Example of my data points:x = [0 0.002 0.0039 0.0059 0.0078 0.0098 0.0117]; time(s) y = [-0.5570 0.1310 0.4010 0.0722 -0.5210 -0.8090 -0.7230]; displacement (m/s)
How I can produce the double differentiation of digital signal data without knowing the function?
Please help me!
Please advice.
Thank you for your time.
Regards, SMY
채택된 답변
Star Strider
2016년 7월 8일
The del2 function can do this, but you have to be careful. Differentiation significantly amplifies noise.
댓글 수: 22
SMY
2016년 7월 8일
Thank you Start Strider! :)
Yup. The differentiation will results a lot of noise.
Remember my last problem regarding the integration? after I integrate my data from acceleration to displacement using trapezium methods, now I want to check either I can get the same results when I do backward (displacement-acceleration).

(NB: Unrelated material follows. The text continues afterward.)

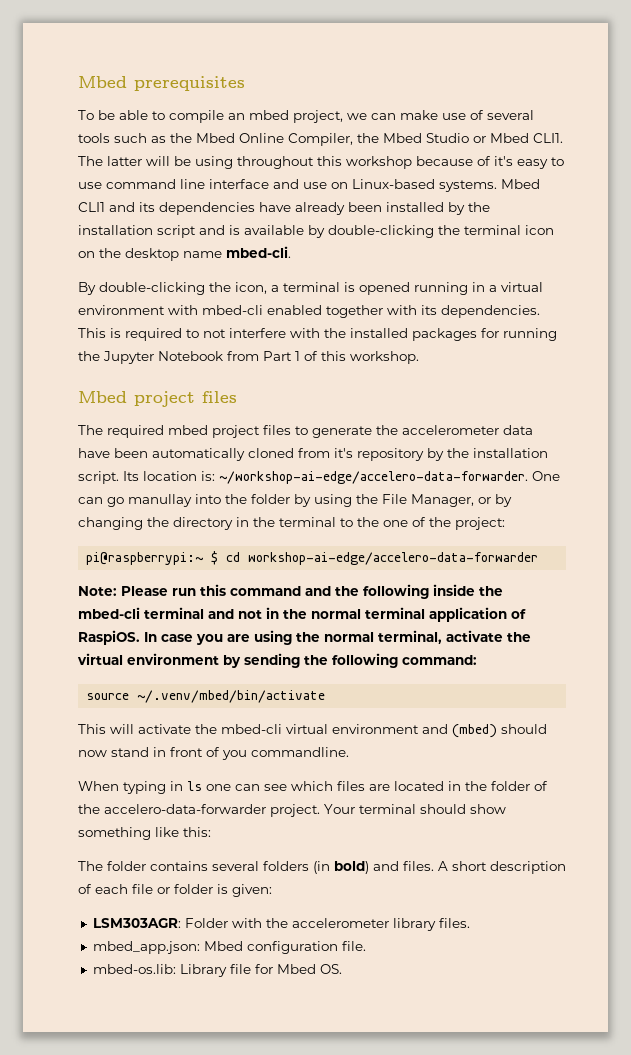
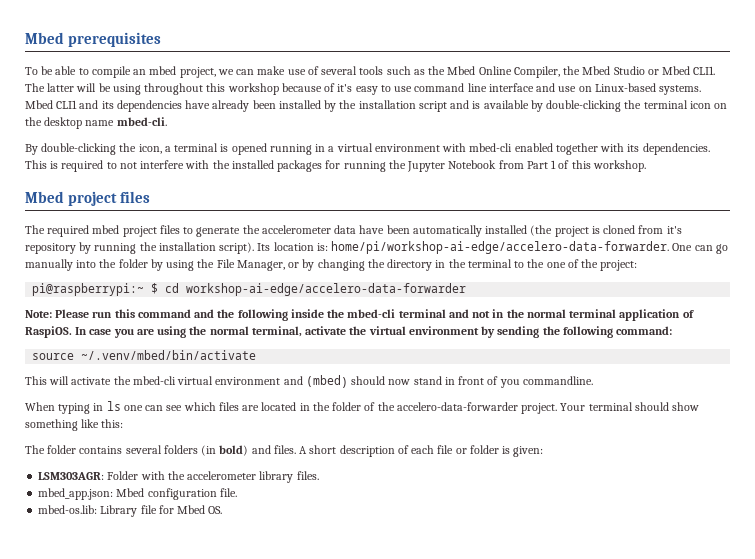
(245, 454) none -> [485,225,600,237] installed (the project is
[447,448,548,458] [78,471,119,484] the installation script. -> [94,242,255,254] running the installation script).
[219,471,528,484] ~/workshop-ai-edge/accelero-data-forwarder. -> [331,241,670,254] home/pi/workshop-ai-edge/accelero-data-forwarder.
[128,494,192,507] manullay -> [25,259,73,271] manually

I try d2ydx2 = diff(y(:),2)./diff(x(:),2) but seems not working. I dont why.
Just now, I try your suggestion using del2, but the answer totally different from original (acceleration)
Star Strider
2016년 7월 8일
My pleasure.
I’m not certain what we did before. It may have involved filtering, so you need to compare it with the filtered signal, not the original.
Using the diff function will result in the output being (in this instance) 2 elements shorter than the original, and only takes the differences of the elements. The del2 and gradient functions are much more mathematically sophisticated, and will produce output that is the same size as the input.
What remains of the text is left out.